(Supplied records Opens)
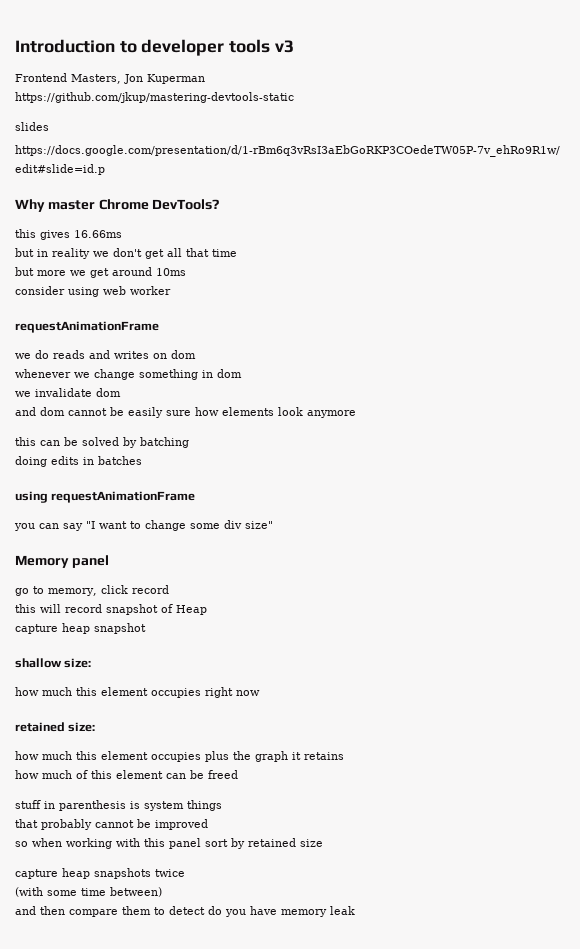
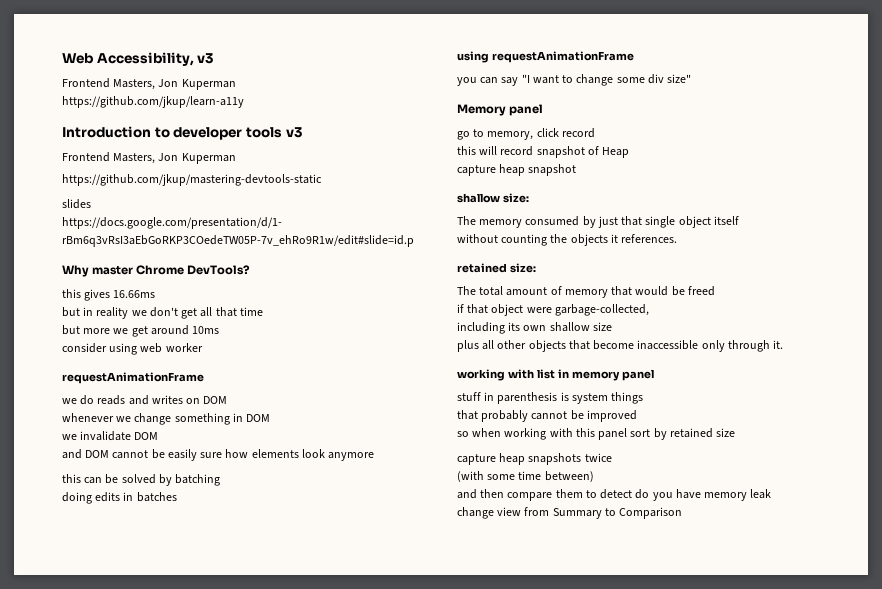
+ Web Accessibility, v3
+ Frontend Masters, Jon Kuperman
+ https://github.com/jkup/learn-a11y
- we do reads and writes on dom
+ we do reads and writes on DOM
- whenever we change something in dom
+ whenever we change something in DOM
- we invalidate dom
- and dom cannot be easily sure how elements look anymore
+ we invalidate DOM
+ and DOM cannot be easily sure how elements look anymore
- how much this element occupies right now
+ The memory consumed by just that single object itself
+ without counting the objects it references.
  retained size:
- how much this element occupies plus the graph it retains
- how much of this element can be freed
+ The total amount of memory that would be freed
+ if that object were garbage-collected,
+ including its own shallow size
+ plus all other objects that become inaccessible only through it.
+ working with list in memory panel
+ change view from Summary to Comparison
(Supplied records Closes)
Look through the data above and return each line where the string "objects" occurs.

+ without counting the objects it references.
+ plus all other objects that become inaccessible only through it.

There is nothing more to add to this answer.